Selon le Weibo officiel de CNNC, le réacteur thermonucléaire expérimental international (ITER), le plus grand « soleil artificiel » du monde, a officiellement signé un contrat d'assemblage de modules de chambre à vide avec le consortium sino-français dirigé par CNNC Engineering.C'est la Chine qui assume une fois de plus la tâche d'installer son équipement de base après avoir installé avec succès son équipement de cœur.
L'assemblage des modules de chambre à vide constitue actuellement l'équipement le plus important sur le chemin critique du projet ITER et joue un rôle essentiel dans le succès de l'ensemble du projet ITER.
La chambre à vide a la forme d'un beignet, mais en raison de sa taille énorme, afin de faciliter l'installation,L'ensemble de la chambre à vide est divisé en 9 modules de chambre à vide, mais le module de chambre à vide lui-même est également une structure sandwich à trois couches. De l’intérieur vers l’extérieur, il y a des secteurs de chambre à vide à 40 degrés, des écrans froids à chambre à vide et des bobines de champ toroïdal.

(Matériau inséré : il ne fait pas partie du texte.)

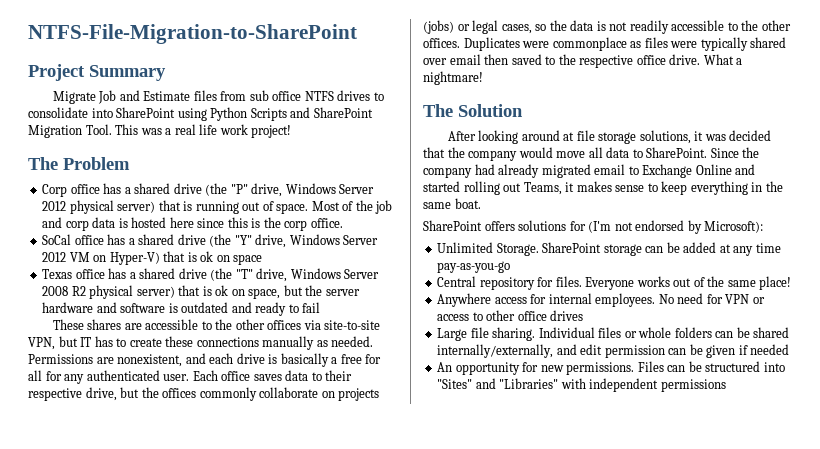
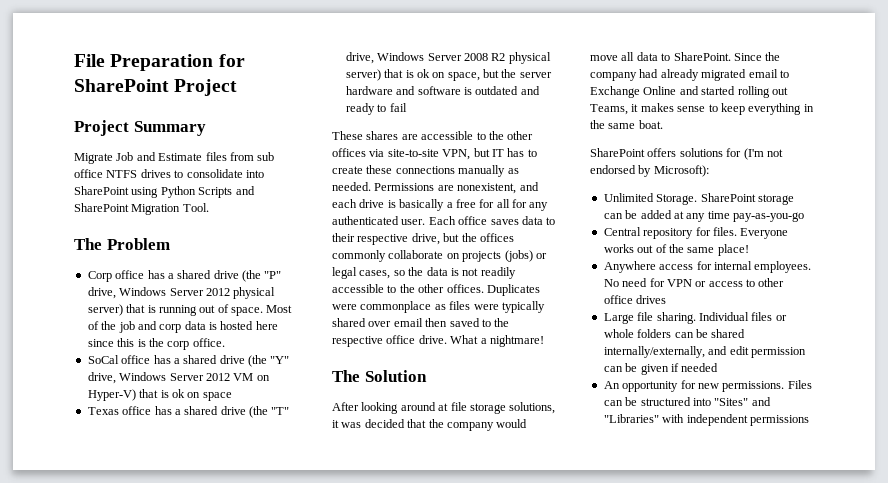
[28,24,357,44] NTFS-File-Migration-to-SharePoint -> [74,54,245,71] [74,79,238,96] File Preparation for SharePoint Project
[115,124,292,138] This was a real life work project! -> (209, 207) none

Le travail d'assemblage du module de chambre à vide qui a remporté l'enchère cette fois-ci équivaut à enfiler des vêtements. L'écran froid de l'enceinte à vide et la bobine de champ toroïdal sont intégrés et assemblés sur les secteurs de l'enceinte à vide dans le hall d'assemblage, puis l'ensemble est hissé dans la fosse du tokamak. Les 9 secteurs du module chambre à vide sont complétés et livrés séparément. La durée totale d'installation prévue des 9 secteurs est de 35 mois.
Il est rapporté que le projet international de réacteur expérimental de fusion thermonucléaire est conçu pour simuler le processus de fusion nucléaire de la lumière du soleil et de la chaleur et explorer la faisabilité commerciale de la technologie de fusion nucléaire contrôlée.
Le réacteur expérimental international de fusion thermonucléaire est un tokamak capable de produire des réactions de fusion nucléaire à grande échelle. Il est connu comme le plus grand « soleil artificiel » du monde et est mis en œuvre conjointement par la Chine, l’Union européenne, l’Inde, le Japon, la Corée du Sud, la Russie et les États-Unis.